* TASK PROMPT *
Look for "pour" in each line of the records, and copy the lines that have it.

* RECORDS SHOWN *
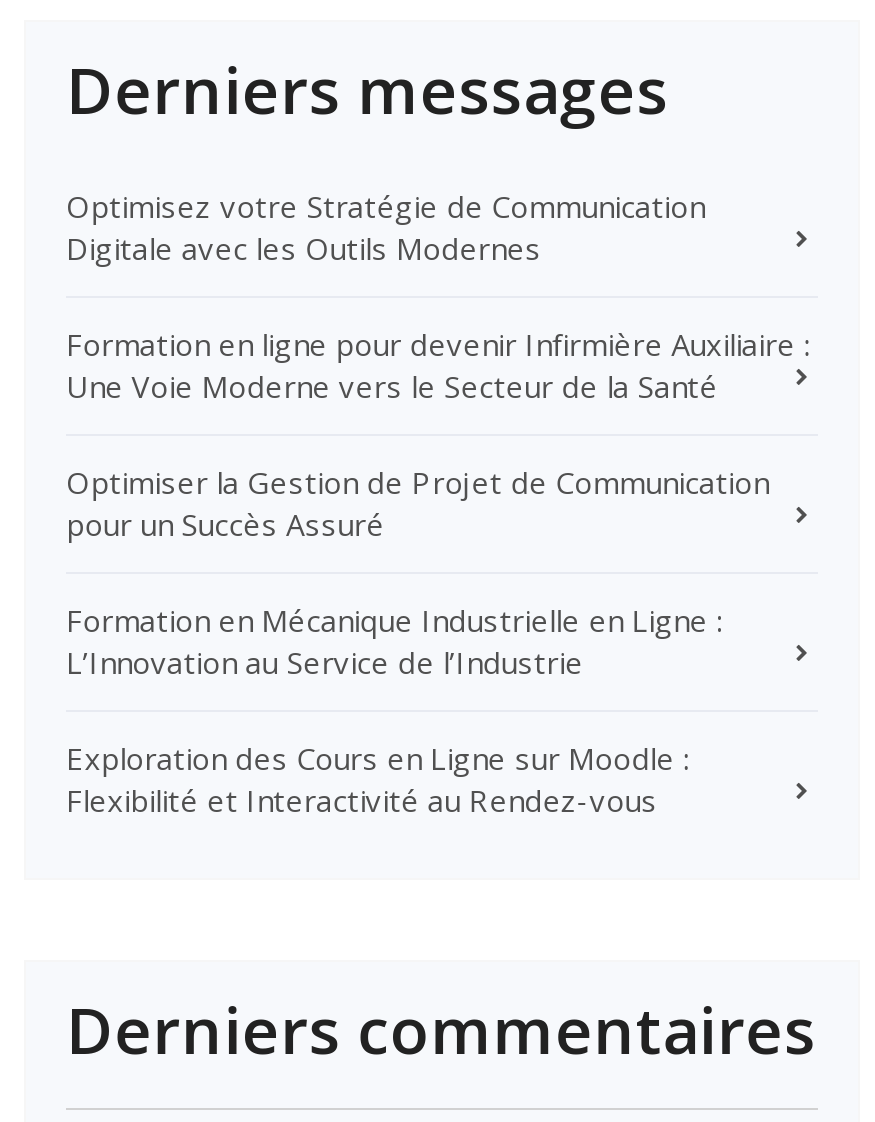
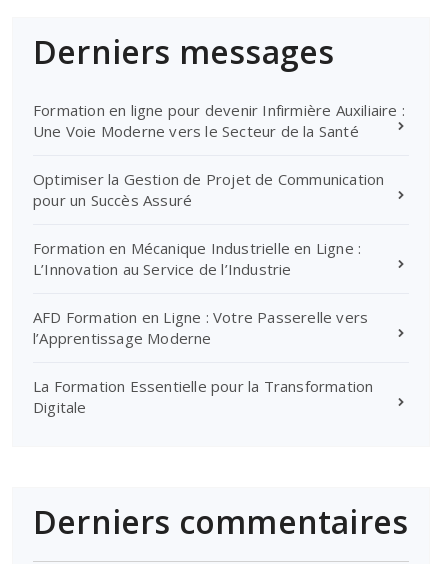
- Optimisez votre Stratégie de Communication
- Digitale avec les Outils Modernes

moved up: Formation en ligne pour devenir Infirmière Auxiliaire : | Une Voie Moderne vers le Secteur de la Santé | Optimiser la Gestion de Projet de Communication | pour un Succès Assuré | Formation en Mécanique Industrielle en Ligne : | L’Innovation au Service de l’Industrie

- Exploration des Cours en Ligne sur Moodle :
- Flexibilité et Interactivité au Rendez-vous
+ AFD Formation en Ligne : Votre Passerelle vers
+ l’Apprentissage Moderne
+ La Formation Essentielle pour la Transformation
+ Digitale
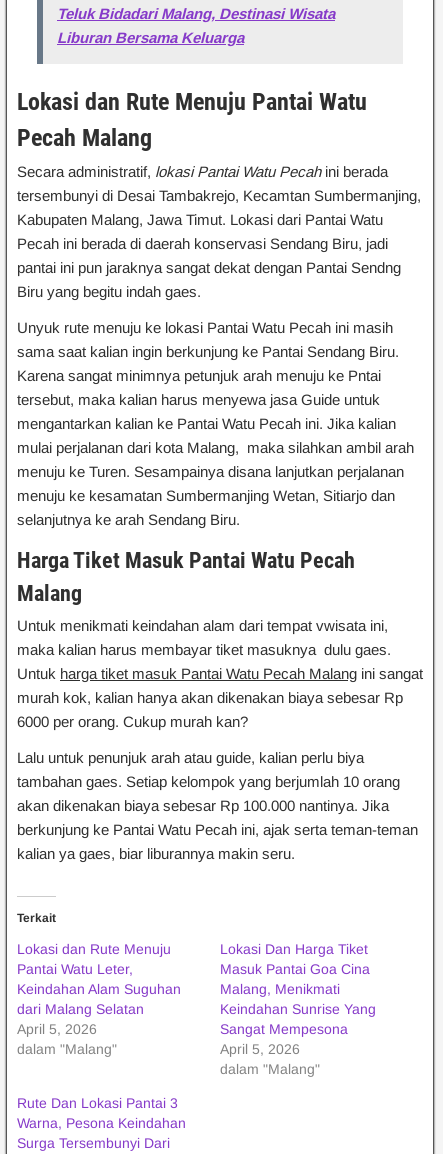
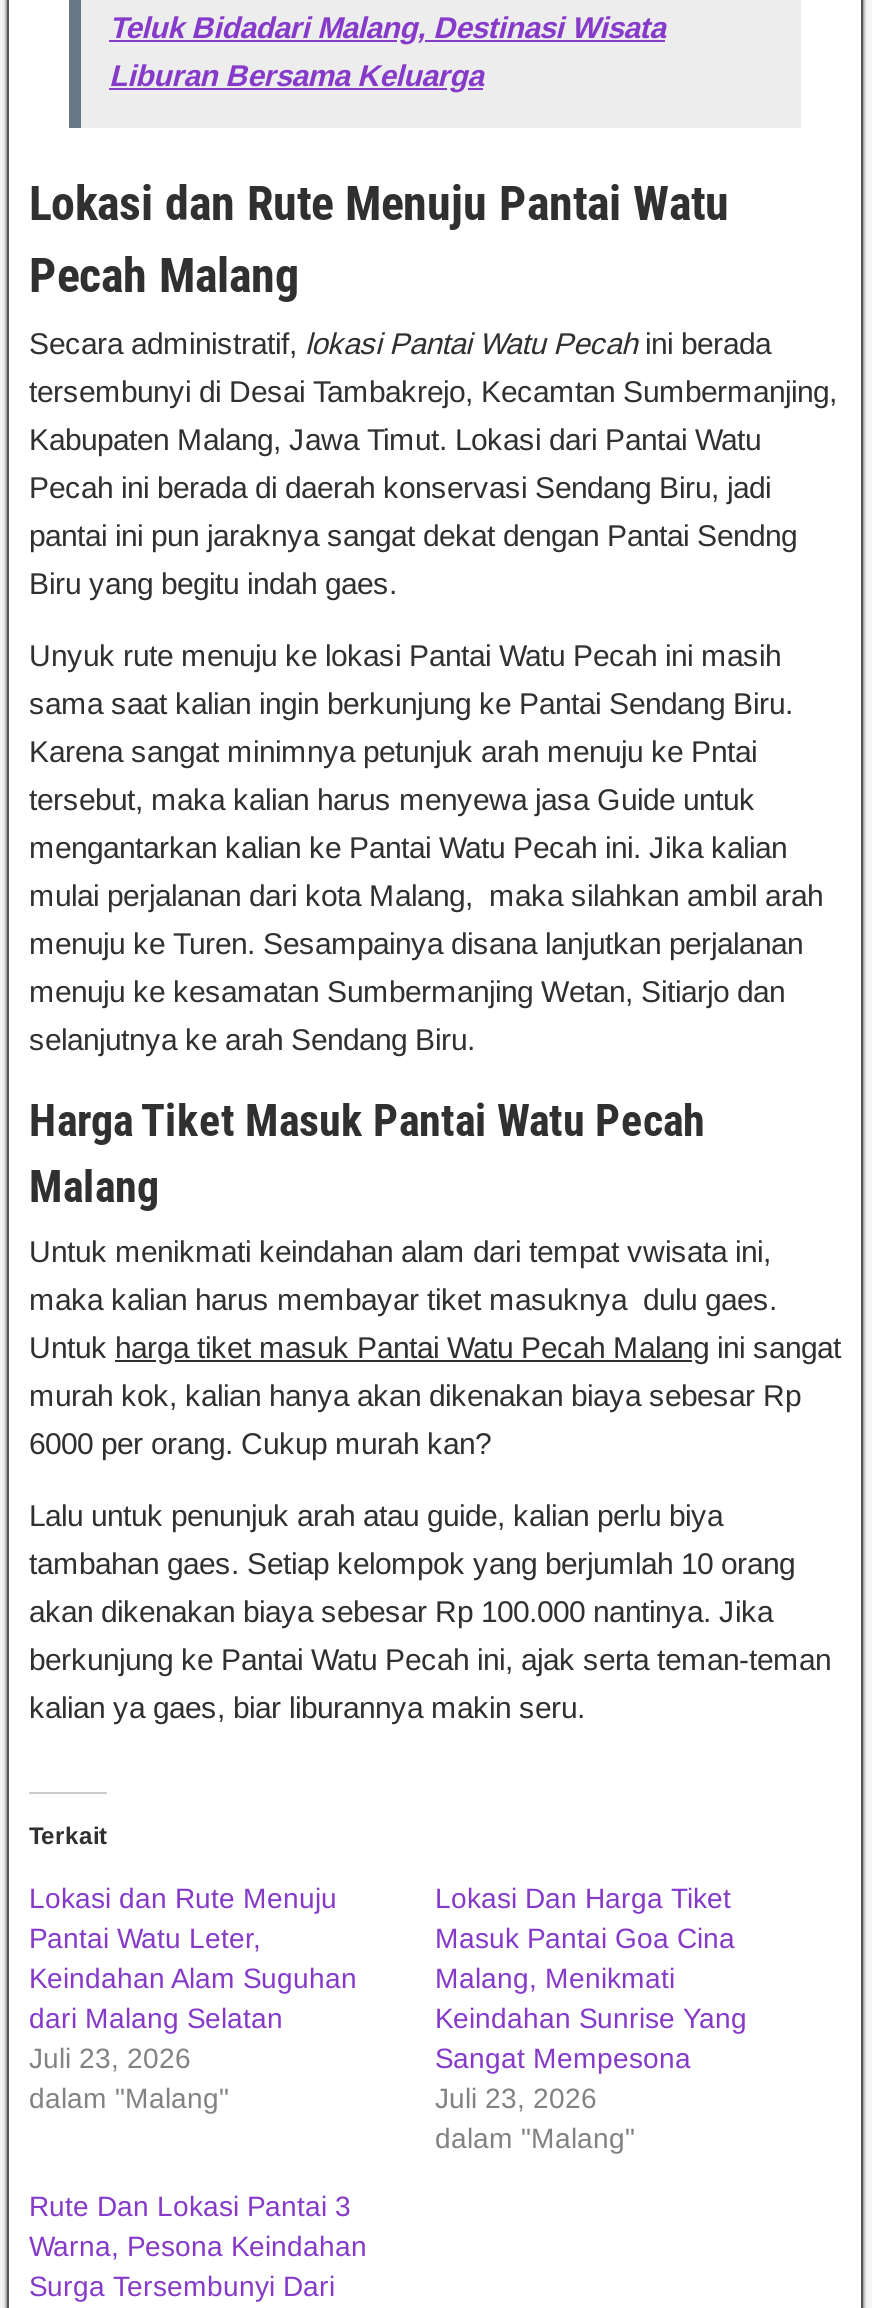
- April 5, 2026
+ Juli 23, 2026

- April 5, 2026
+ Juli 23, 2026
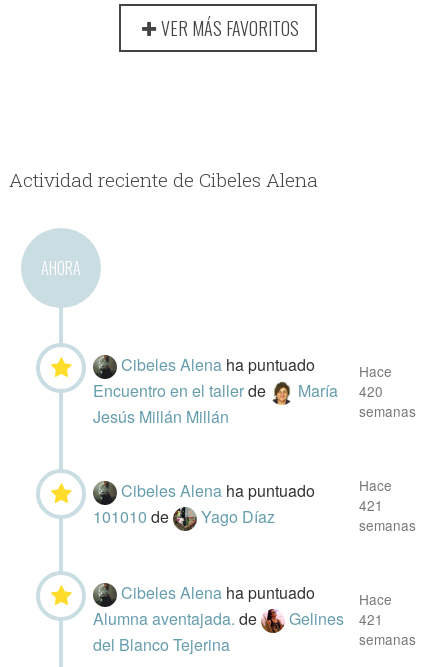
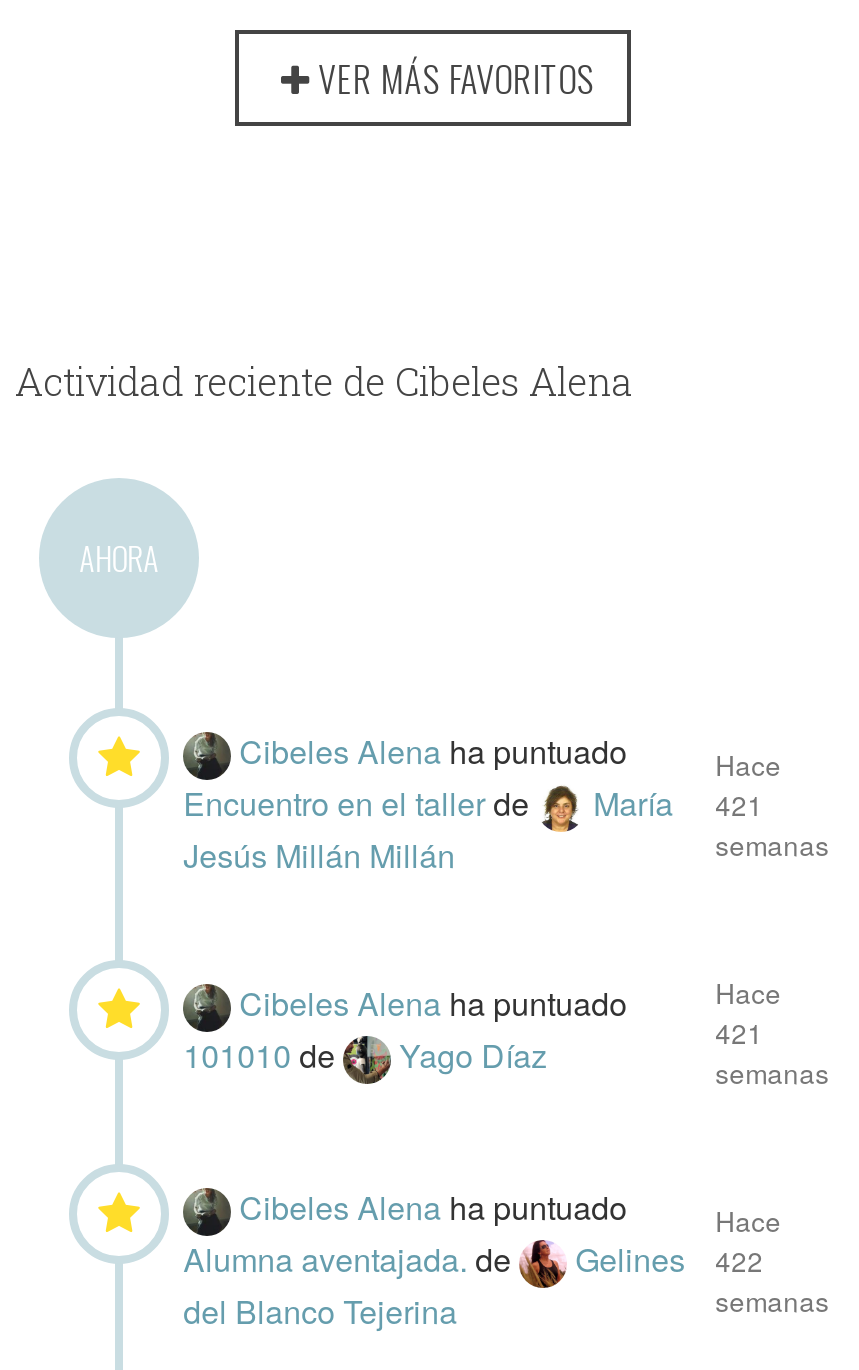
- Encuentro en el taller de María 420
+ Encuentro en el taller de María 421

- Alumna aventajada. de Gelines 421
+ Alumna aventajada. de Gelines 422
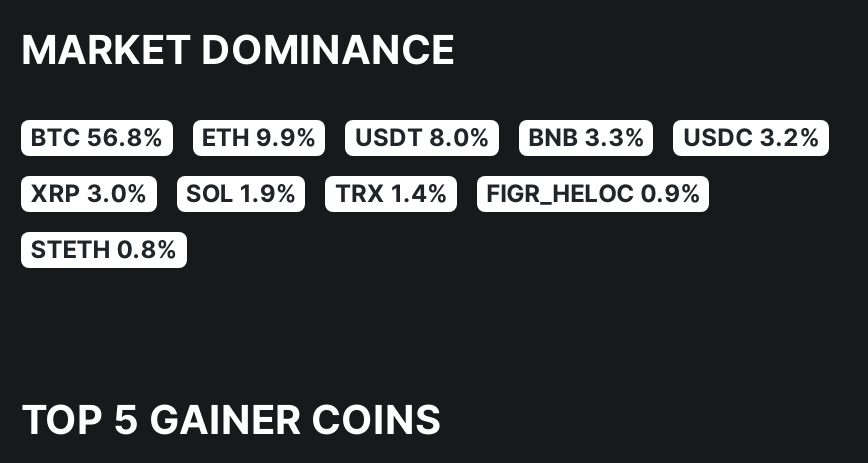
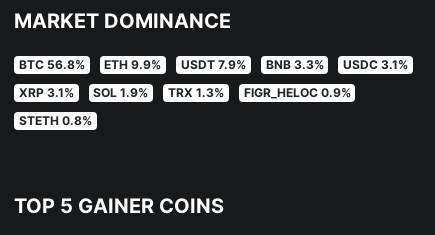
- USDT 8.0%
+ USDT 7.9%

- USDC 3.2%
+ USDC 3.1%

- XRP 3.0%
+ XRP 3.1%

- TRX 1.4%
+ TRX 1.3%
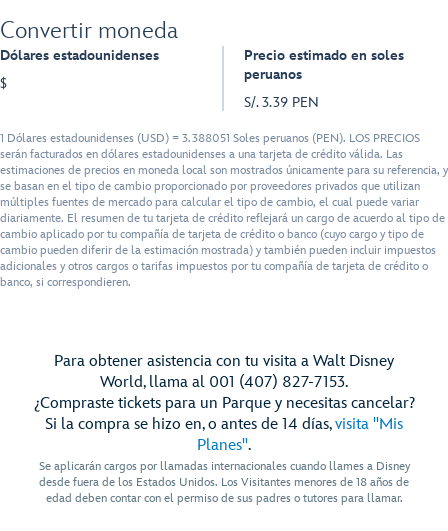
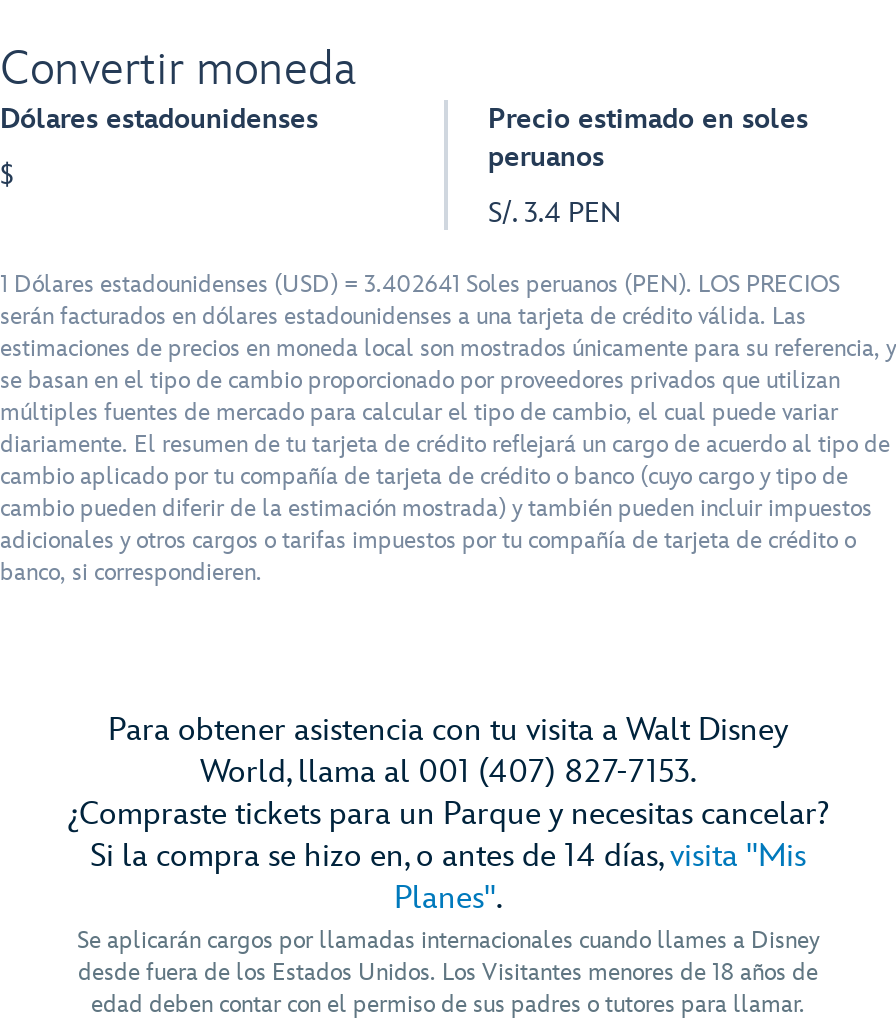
- S/. 3.39 PEN
+ S/. 3.4 PEN

- 1 Dólares estadounidenses (USD) = 3.388051 Soles peruanos (PEN). LOS PRECIOS
+ 1 Dólares estadounidenses (USD) = 3.402641 Soles peruanos (PEN). LOS PRECIOS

* TASK RESPONSE *
moved up: Formation en ligne pour devenir Infirmière Auxiliaire : | Une Voie Moderne vers le Secteur de la Santé | Optimiser la Gestion de Projet de Communication | pour un Succès Assuré | Formation en Mécanique Industrielle en Ligne : | L’Innovation au Service de l’Industrie
+ La Formation Essentielle pour la Transformation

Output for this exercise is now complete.